Material for this exercise:
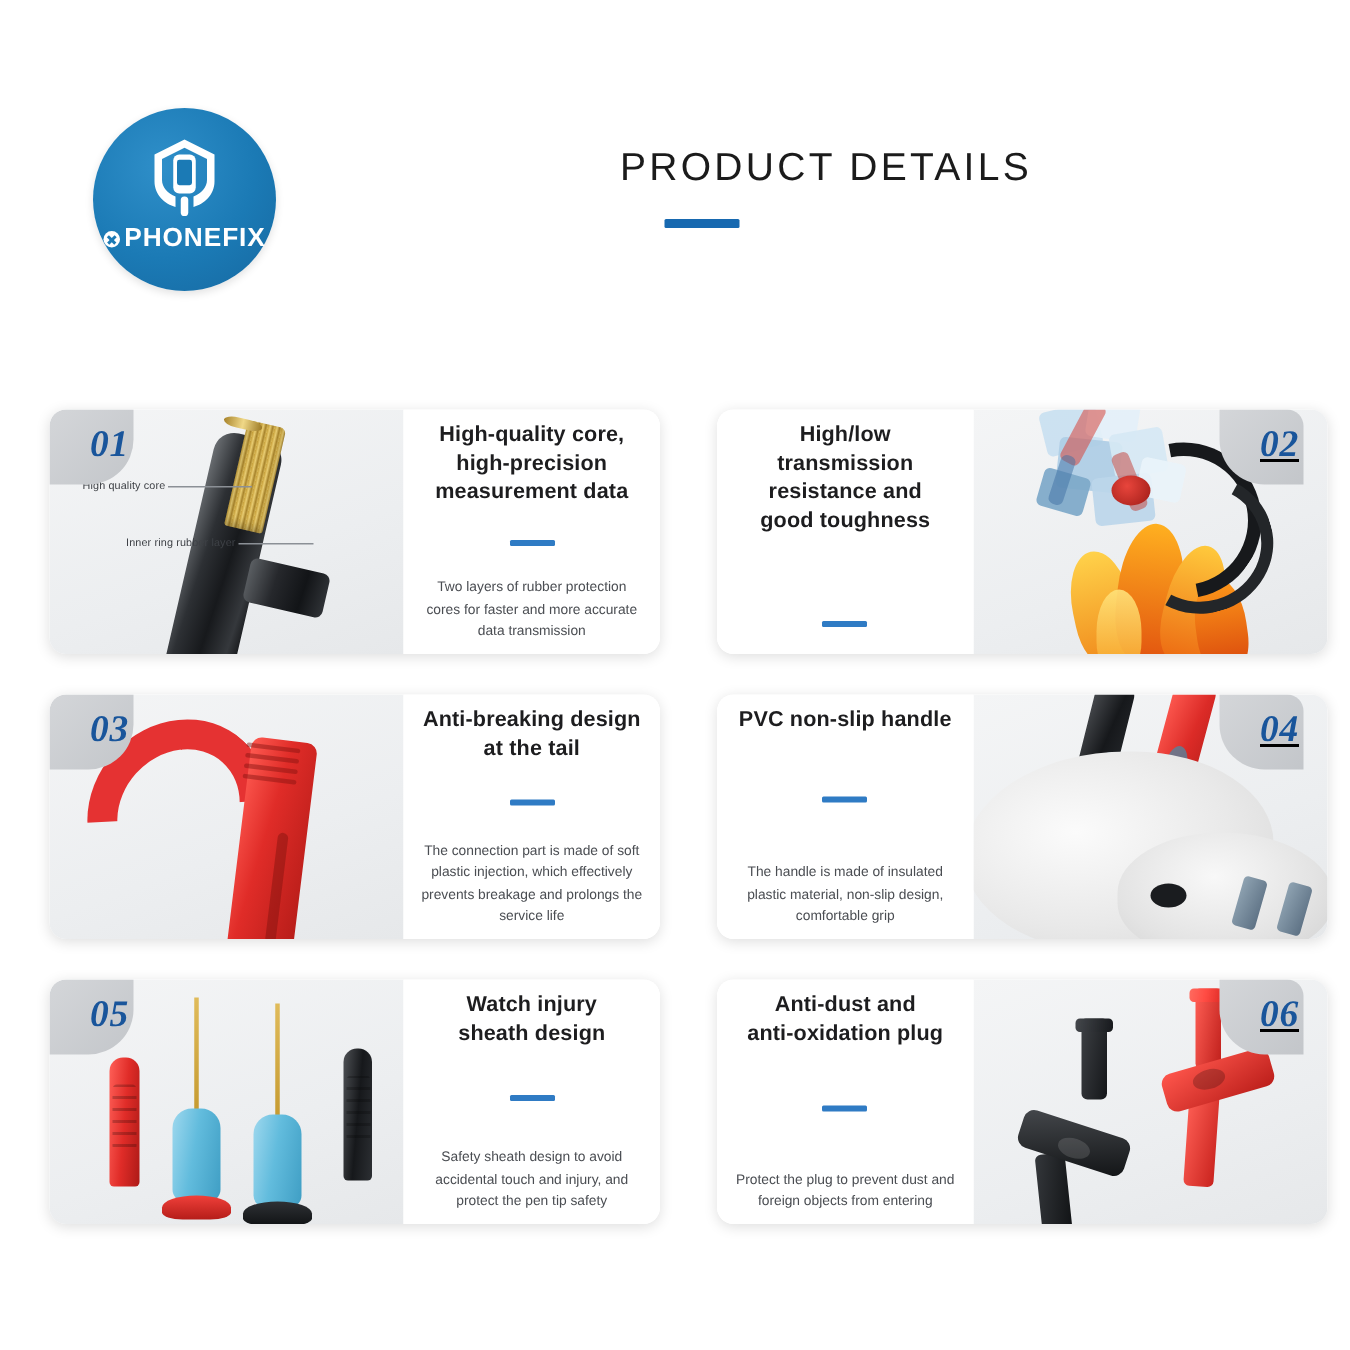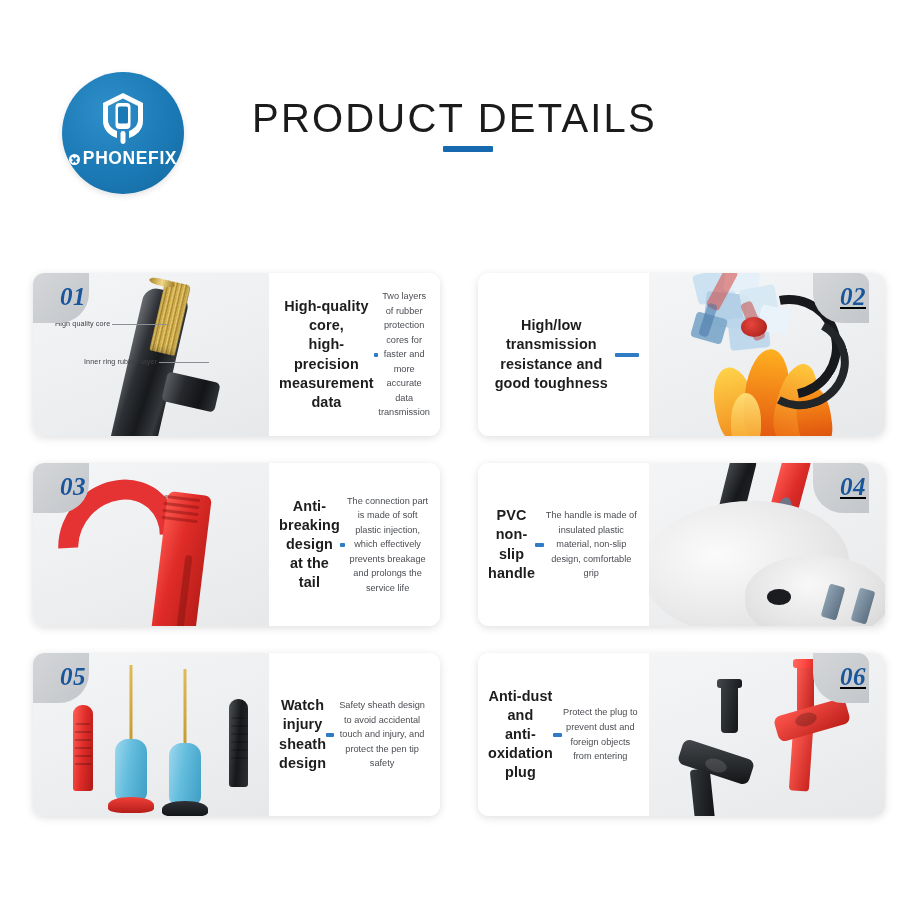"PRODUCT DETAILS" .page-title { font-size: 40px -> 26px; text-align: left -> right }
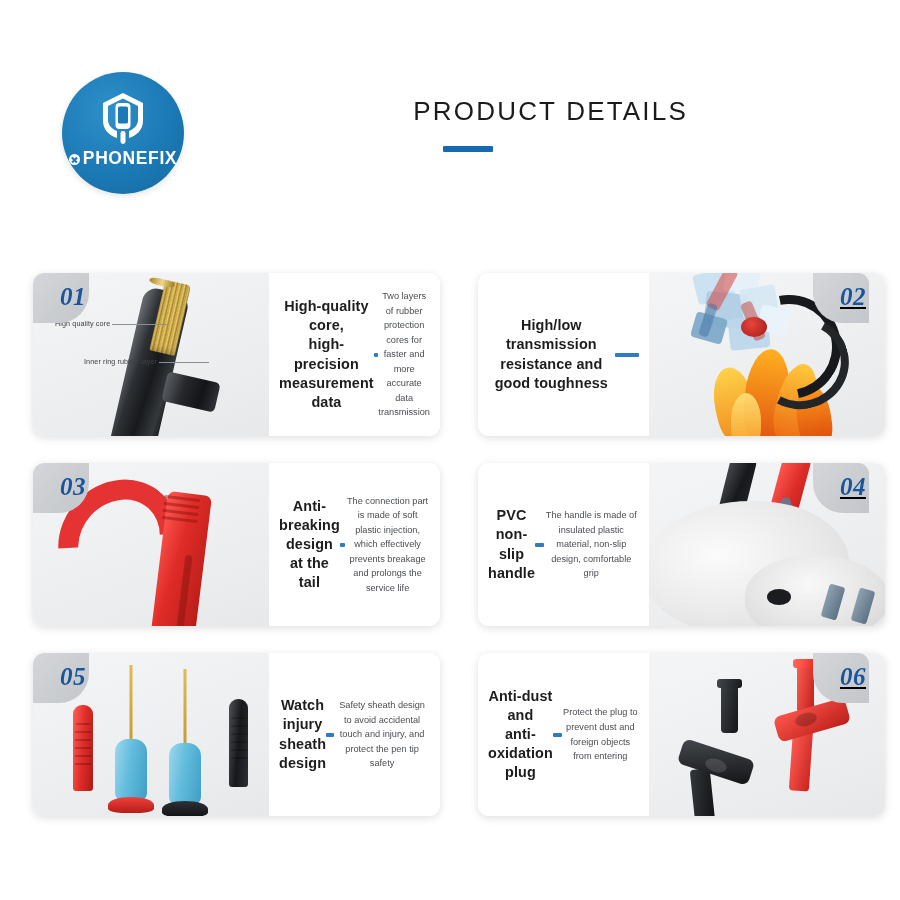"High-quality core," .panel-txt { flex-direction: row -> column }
---
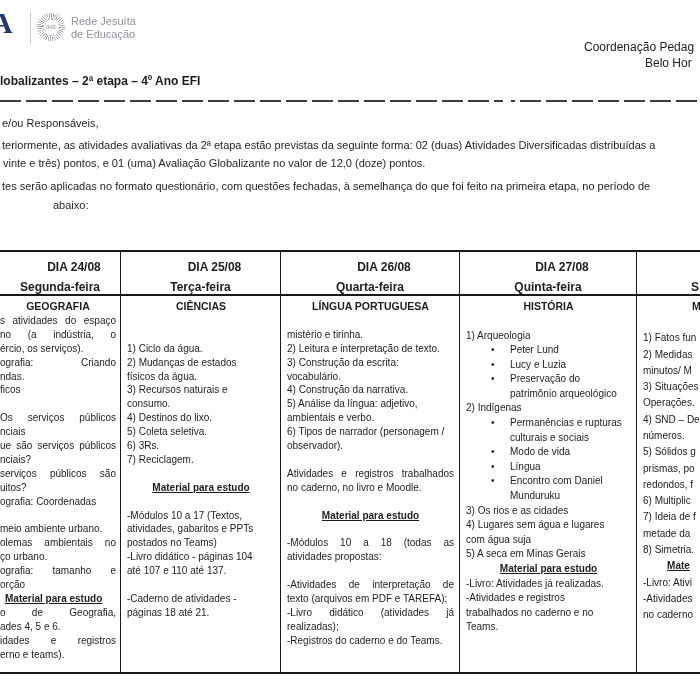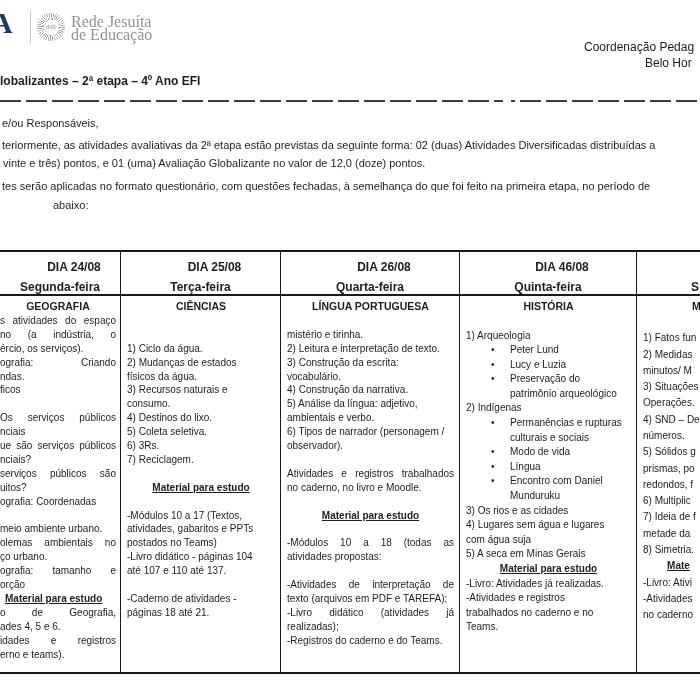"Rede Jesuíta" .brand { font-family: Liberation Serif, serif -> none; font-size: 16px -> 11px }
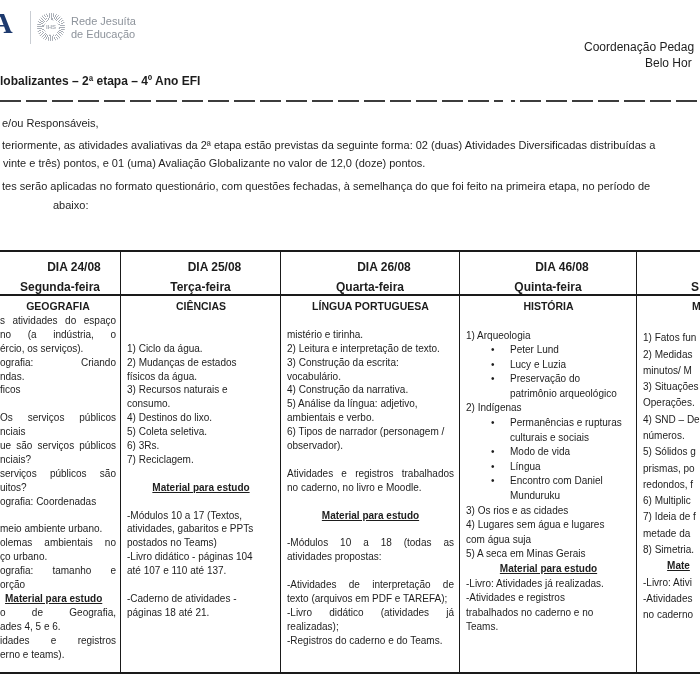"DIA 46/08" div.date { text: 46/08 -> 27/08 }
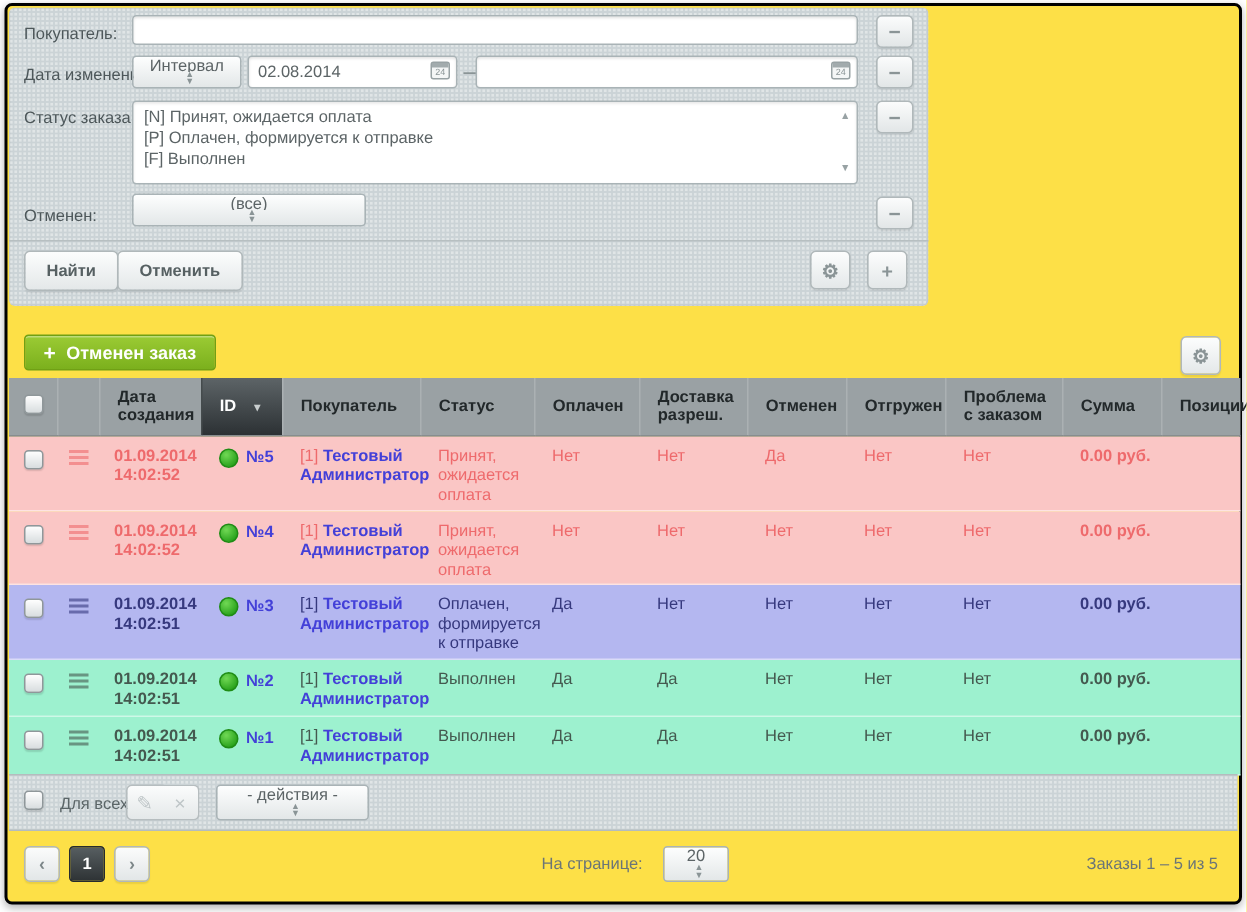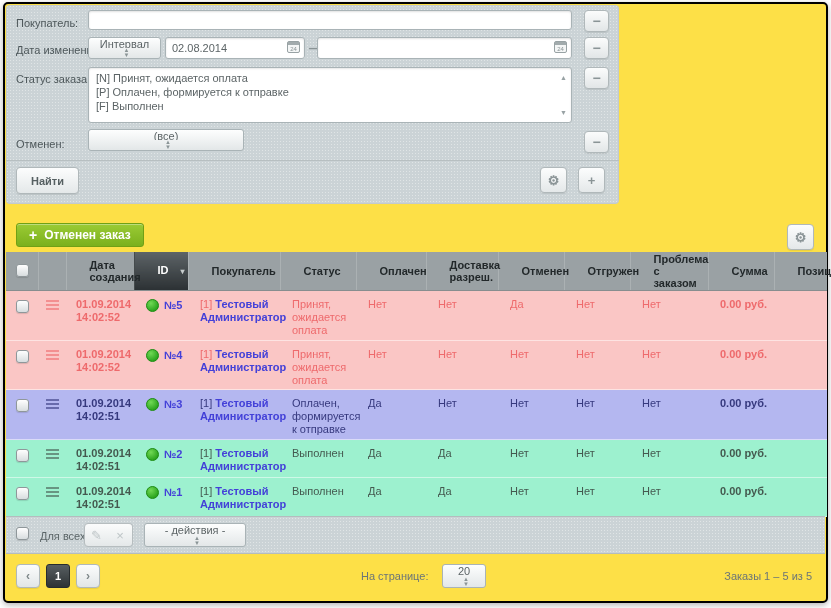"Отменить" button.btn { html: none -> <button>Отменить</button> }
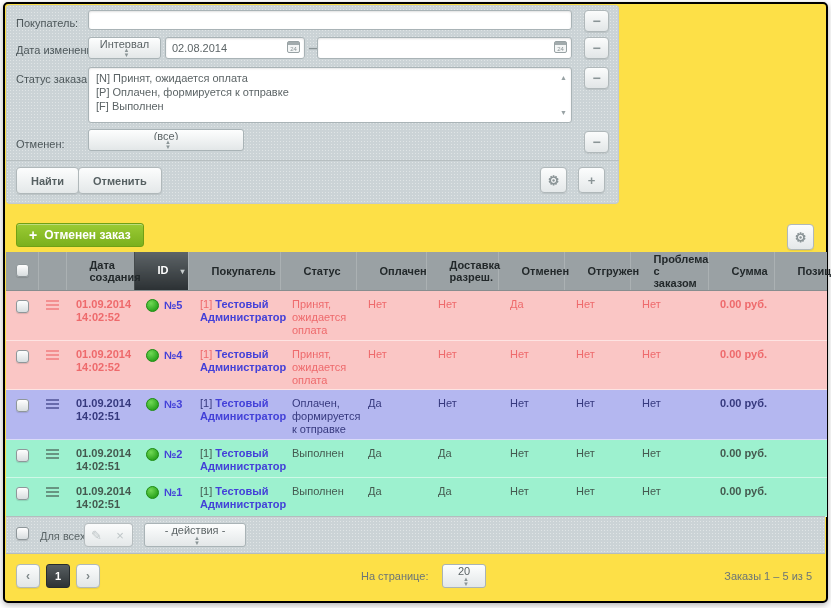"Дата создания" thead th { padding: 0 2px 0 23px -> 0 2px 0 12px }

Work item:
Starting at the line above that holds "font-size: 40px ->", return each line up to and including the one that holds "flex-direction: row ->", exactly as written, minus any pictures.

Worked solution:
"PRODUCT DETAILS" .page-title { font-size: 40px -> 26px; text-align: left -> right }
"High-quality core," .panel-txt { flex-direction: row -> column }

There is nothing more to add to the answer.